§ TASK INPUT
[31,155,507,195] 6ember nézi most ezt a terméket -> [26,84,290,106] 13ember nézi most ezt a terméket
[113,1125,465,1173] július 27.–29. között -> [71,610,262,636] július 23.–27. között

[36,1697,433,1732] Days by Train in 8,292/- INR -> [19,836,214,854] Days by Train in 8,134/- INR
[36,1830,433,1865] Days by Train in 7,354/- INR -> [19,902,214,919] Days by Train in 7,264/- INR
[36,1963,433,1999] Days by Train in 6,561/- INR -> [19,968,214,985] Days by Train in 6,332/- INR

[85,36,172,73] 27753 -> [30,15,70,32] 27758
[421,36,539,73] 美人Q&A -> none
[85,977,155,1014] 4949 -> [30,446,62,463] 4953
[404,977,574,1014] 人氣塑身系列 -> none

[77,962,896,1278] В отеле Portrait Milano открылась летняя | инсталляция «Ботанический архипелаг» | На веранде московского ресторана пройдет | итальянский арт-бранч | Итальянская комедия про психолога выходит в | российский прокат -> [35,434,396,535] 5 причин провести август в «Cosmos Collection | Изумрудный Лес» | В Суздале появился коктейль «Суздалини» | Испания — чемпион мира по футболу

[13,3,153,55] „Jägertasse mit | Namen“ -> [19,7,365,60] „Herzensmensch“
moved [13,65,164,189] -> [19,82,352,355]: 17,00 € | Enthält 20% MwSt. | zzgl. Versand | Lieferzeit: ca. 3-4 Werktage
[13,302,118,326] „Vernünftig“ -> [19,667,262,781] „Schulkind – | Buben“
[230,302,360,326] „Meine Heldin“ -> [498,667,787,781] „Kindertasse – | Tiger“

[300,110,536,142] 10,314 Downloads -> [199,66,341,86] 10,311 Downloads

§ WHAT IS BEING ASKED
Using the listing above, return exactly, and only, the lines from the one that contains "[85,977,155,1014] 4949 ->" through its last line, both included.

§ OUTPUT OF THE TASK
[85,977,155,1014] 4949 -> [30,446,62,463] 4953
[404,977,574,1014] 人氣塑身系列 -> none

[77,962,896,1278] В отеле Portrait Milano открылась летняя | инсталляция «Ботанический архипелаг» | На веранде московского ресторана пройдет | итальянский арт-бранч | Итальянская комедия про психолога выходит в | российский прокат -> [35,434,396,535] 5 причин провести август в «Cosmos Collection | Изумрудный Лес» | В Суздале появился коктейль «Суздалини» | Испания — чемпион мира по футболу

[13,3,153,55] „Jägertasse mit | Namen“ -> [19,7,365,60] „Herzensmensch“
moved [13,65,164,189] -> [19,82,352,355]: 17,00 € | Enthält 20% MwSt. | zzgl. Versand | Lieferzeit: ca. 3-4 Werktage
[13,302,118,326] „Vernünftig“ -> [19,667,262,781] „Schulkind – | Buben“
[230,302,360,326] „Meine Heldin“ -> [498,667,787,781] „Kindertasse – | Tiger“

[300,110,536,142] 10,314 Downloads -> [199,66,341,86] 10,311 Downloads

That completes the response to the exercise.